Zudem haben Rammstein die Umsetzung des von Claudia Roth und anderen geforderten Awareness-Konzepts angekündigt. Mitarbeiter der Band sollen bei den vier anstehenden Konzerten in München nach Auffälligkeiten Ausschau halten.
Ob sie am richtigen Ort suchen, ist aber unklar, denn die Vorwürfe beziehen sich ja nicht auf Geschehnisse während des Konzerts oder gar im Publikum, sondern um Vorfälle hinter der Bühne.
Die "Row Zero", ein besonderer Bereich direkt vor der Bühne, aus dem die jungen Frauen für die Aftershowparties rekrutiert wurden, soll es außerdem bei den Konzerten in München ebenso wenig geben wie Aftershow-Parties, wobei sich die Berichte teilweise etwas widersprechen bzw. unklar sind.
Reaktion des BDKV
Darüber hinaus stellt sich die Frage nach Konsequenzen für das gesamte Veranstaltungs-Business.

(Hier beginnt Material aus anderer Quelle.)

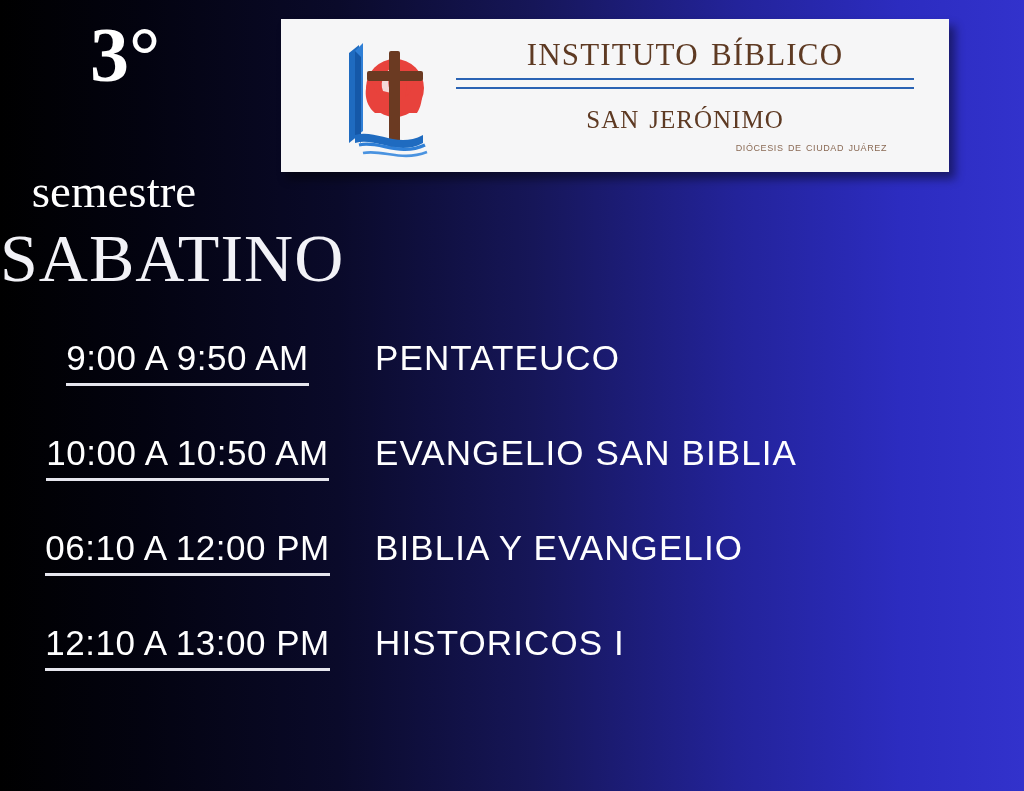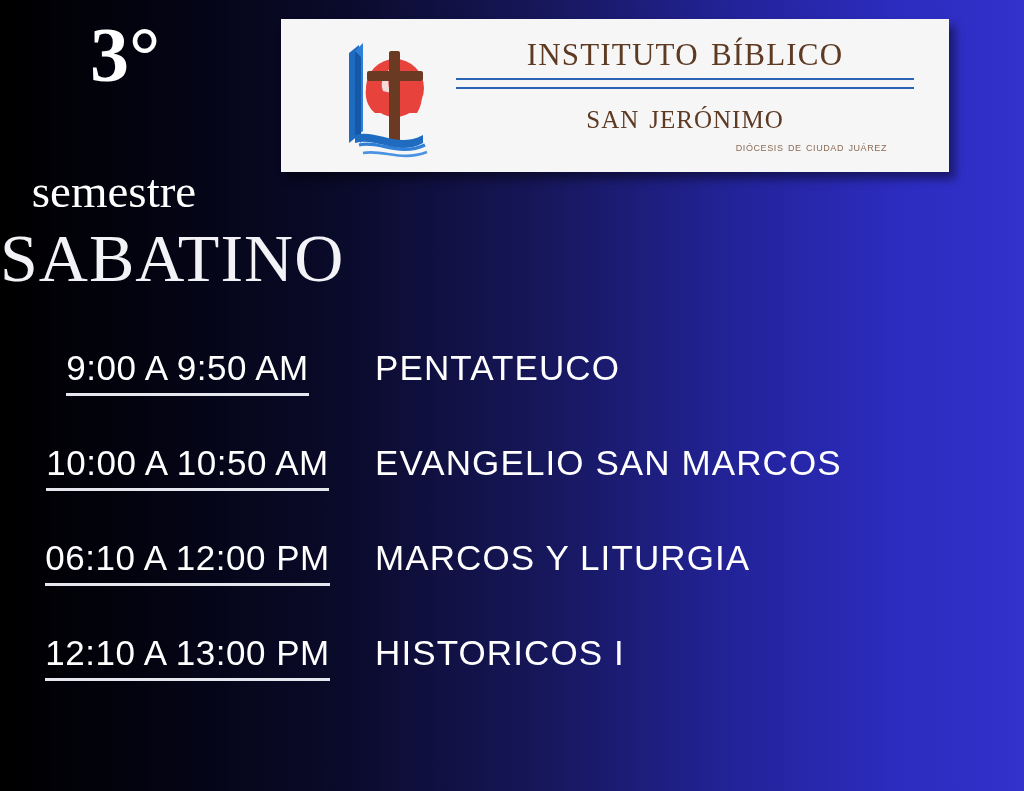"9:00 A 9:50 AM" .schedule { top: 342px -> 332px }
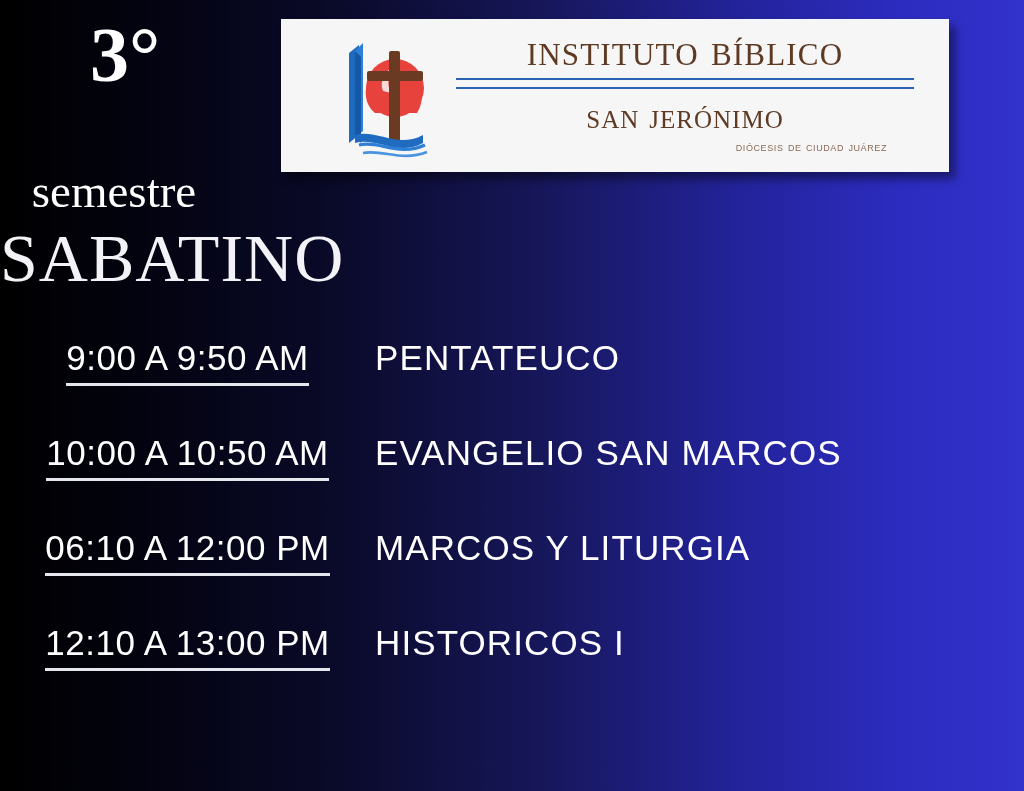"EVANGELIO SAN MARCOS" div.sched-subject { text: MARCOS -> BIBLIA }
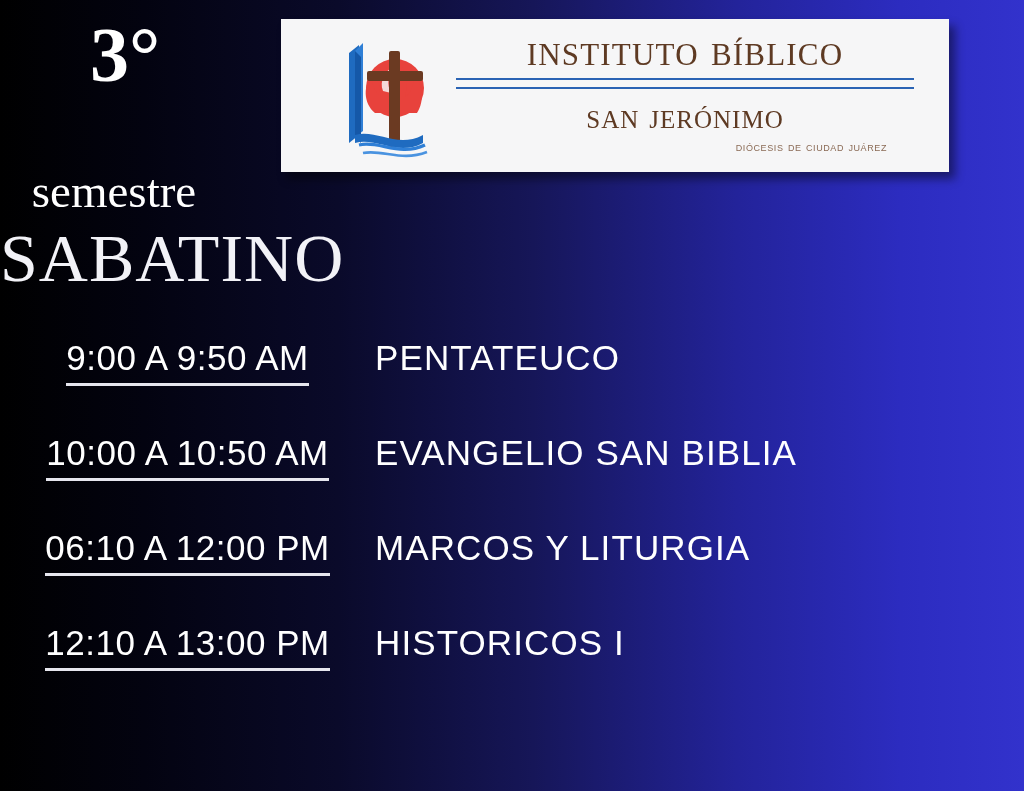"MARCOS Y LITURGIA" div.sched-subject { text: MARCOS Y LITURGIA -> BIBLIA Y EVANGELIO }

Der BDKV (Bundesverband der Konzert- und Veranstaltungswirtschaft) stellt klar, dass er jegliche Form der Belästigung und des Missbrauchs vor oder hinter der Bühne bzw. am Arbeitsplatz klar ablehnt.
Der Verband befürwortet die Vorschläge von Bundesministerin Lisa Paus zu einem "Bündnis gegen Sexismus". Um das Vorhaben voranzutreiben, will der BDKV mit Paus' Ministerium für Familie, Senioren, Frauen und Jugend ins Gespräch kommen und dabei seine bisherigen Erfahrungen und Maßnahmen in das gemeinsame Projekt einbringen.
Sonia Simmenauer, Präsidentin des BDKV erklärt dazu:
"Abgesehen davon glauben wir, dass diverse Teams für solche missbräuchlichen Verhältnisse und Verhaltensweisen weniger anfällig sind und setzen daher auf Diversität auf und hinter der Bühne. Dafür sind wir Anfang des Jahres der internationalen Initiative Keychange beigetreten, die unsere Unternehmen bei mehr Diversität und Geschlechtergerechtigkeit unterstützt."